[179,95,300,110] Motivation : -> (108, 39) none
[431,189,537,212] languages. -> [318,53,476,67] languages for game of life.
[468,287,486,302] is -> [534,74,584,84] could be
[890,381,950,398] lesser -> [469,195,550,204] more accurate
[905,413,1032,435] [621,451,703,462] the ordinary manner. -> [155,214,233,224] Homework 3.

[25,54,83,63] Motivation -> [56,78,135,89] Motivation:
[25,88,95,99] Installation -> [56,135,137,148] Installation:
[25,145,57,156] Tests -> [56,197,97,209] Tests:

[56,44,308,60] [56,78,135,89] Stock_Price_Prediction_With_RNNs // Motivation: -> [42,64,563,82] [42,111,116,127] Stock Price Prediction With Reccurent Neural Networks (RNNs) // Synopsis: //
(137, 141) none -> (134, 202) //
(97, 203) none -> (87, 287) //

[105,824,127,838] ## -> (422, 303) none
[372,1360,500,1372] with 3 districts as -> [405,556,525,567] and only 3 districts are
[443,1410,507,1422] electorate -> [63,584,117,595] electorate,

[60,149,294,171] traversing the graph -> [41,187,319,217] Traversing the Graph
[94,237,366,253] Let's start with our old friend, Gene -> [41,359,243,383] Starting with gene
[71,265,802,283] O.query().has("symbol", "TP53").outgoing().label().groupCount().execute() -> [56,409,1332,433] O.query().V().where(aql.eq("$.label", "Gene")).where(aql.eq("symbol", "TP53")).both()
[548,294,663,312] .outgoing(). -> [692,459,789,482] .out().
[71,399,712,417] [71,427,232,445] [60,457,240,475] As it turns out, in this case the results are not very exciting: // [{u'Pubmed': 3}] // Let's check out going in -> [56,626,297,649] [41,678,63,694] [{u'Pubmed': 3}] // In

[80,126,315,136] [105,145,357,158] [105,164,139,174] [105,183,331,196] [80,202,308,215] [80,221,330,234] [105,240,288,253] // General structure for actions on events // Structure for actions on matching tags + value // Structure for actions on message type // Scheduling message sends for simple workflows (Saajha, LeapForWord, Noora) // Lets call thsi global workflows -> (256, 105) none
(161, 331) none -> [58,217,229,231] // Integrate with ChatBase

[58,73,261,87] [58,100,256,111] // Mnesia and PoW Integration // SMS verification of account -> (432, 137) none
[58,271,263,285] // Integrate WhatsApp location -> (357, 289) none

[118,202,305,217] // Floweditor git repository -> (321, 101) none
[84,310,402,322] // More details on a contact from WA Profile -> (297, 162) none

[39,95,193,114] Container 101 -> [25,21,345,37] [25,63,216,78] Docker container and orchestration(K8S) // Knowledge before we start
■ ■ ■ ■ ■ ■ ■
Task goal - Give the number of lines above that hold "Integrate", with no other words.

Answer box - 2